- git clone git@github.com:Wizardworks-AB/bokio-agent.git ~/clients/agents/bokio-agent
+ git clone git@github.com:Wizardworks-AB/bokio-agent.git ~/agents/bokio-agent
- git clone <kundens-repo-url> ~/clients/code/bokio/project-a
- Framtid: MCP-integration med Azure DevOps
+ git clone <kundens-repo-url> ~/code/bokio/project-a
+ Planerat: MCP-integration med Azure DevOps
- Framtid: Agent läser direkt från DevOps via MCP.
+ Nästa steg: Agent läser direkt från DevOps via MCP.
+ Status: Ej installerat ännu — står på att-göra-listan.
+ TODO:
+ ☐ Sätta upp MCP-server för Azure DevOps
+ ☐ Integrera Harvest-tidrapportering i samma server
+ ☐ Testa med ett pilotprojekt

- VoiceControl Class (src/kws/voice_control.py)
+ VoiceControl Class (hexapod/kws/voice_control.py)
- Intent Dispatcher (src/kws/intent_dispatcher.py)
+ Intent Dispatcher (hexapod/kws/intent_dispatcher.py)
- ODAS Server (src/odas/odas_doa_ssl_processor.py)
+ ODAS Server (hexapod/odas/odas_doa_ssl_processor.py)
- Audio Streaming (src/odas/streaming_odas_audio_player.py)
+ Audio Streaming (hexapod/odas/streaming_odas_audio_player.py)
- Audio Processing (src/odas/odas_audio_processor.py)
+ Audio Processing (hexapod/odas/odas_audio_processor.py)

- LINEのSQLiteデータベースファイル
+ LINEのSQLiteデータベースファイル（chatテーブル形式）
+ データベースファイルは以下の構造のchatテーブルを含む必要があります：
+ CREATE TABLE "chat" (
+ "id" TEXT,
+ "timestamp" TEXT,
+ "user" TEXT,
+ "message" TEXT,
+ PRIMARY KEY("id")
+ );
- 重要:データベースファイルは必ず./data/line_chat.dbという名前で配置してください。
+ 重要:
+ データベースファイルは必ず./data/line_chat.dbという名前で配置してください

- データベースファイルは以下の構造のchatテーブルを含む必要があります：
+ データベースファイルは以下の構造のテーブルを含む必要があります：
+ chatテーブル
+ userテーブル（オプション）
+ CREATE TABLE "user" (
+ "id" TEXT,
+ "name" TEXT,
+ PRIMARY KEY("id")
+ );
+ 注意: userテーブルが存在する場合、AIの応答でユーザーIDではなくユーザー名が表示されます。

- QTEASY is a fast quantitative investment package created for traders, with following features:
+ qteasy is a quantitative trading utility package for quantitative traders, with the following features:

EXERCISE =>
The number of lines above where the word "project" occurs, and only that number, is the answer.

SOLUTION =>
2